FAQs

Installation

How do I use cutqc2 with GPU support?

Install the package with the gpu extra, in addition to any others you want (you will typically want the dev extra too):

pip install -e .[dev,gpu]

I don’t have a GPU. Can I still use cutqc2?

Yes. cutqc2 can run on systems without a GPU. However, performance will be slower, so it should only be used for testing and development purposes. Install the package without the gpu extra:

pip install -e .[dev]

If you have already installed the package but want to run it without a GPU, you can set the CUTQC2_CORE_NUMERIC environment variable to numpy:

export CUTQC2_CORE_NUMERIC=numpy

This will make cutqc2 use numpy instead of cupy for numerical computations.

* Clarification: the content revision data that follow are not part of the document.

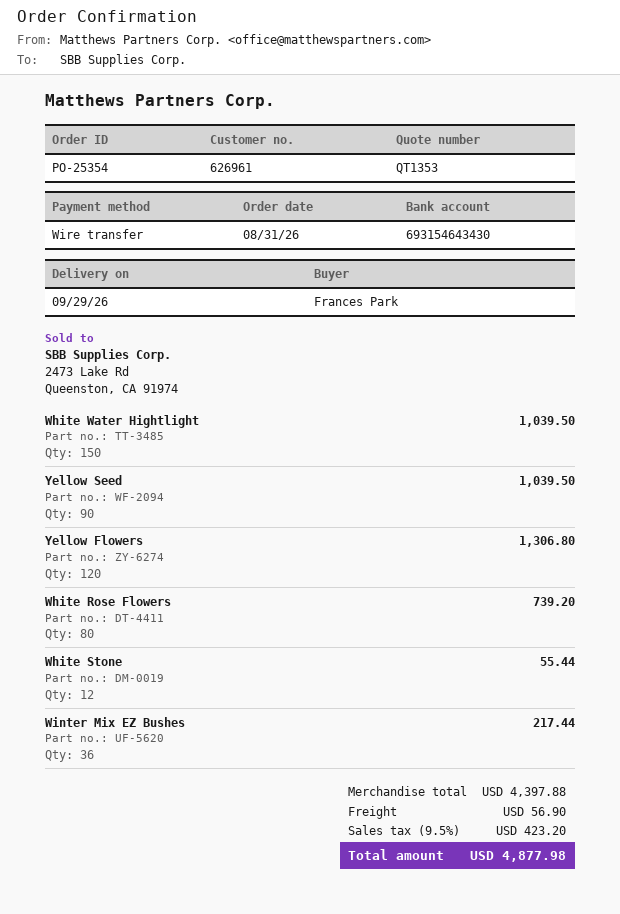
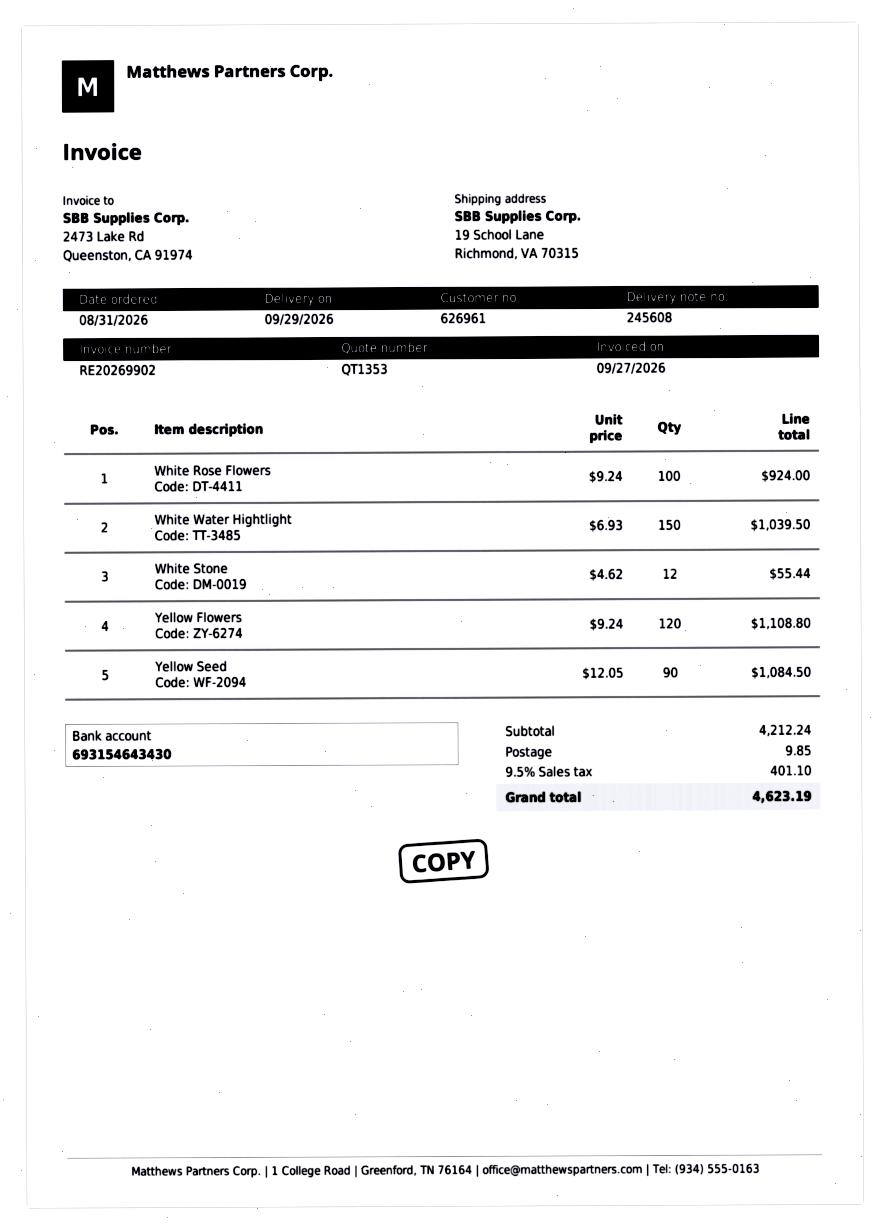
Yellow Seed: 90 for 1039.50 -> 90 for 1084.50
Yellow Flowers: 120 for 1306.80 -> 120 for 1108.80
White Rose Flowers: 80 for 739.20 -> 100 for 924.00
Winter Mix EZ Bushes: 36 for 217.44 -> none
subtotal: 4397.88 -> 4212.24
shipping: 56.90 -> 9.85
tax: 9.5% = 423.20 -> 9.5% = 401.10
total: 4877.98 -> 4623.19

How do I run cutqc2 with MPI?

Currently the cutqc2 postprocess step can benefit from MPI support. If you’ve read the Command line Usage tutorial, you will know that normally you run this command as follows:

cutqc2 postprocess \
  --file supremacy_6qubit.zarr \
  --save

To run it with MPI support, use mpirun or mpiexec to launch multiple processes. For example:

mpirun -n 4 cutqc2 postprocess \
  --file supremacy_6qubit.zarr \
  --save

Note that a main worker process coordinates work among the rest of the MPI ranks, so if you want to parallelize work across 2 nodes, you should run the command using mpirun -np 3 ... You will typically want to submit this command as a job to your cluster’s job scheduler (e.g., SLURM, PBS, etc.). See a sample .sbatch file in the examples/scripts folder.

Development

I don’t know much about MPI (or mpi4py). Any pointers?

For some helpful links on MPI, see Learning resources: MPI. For a quick introduction to mpi4py, especially its correct usage on the Princeton clusters, visit this page.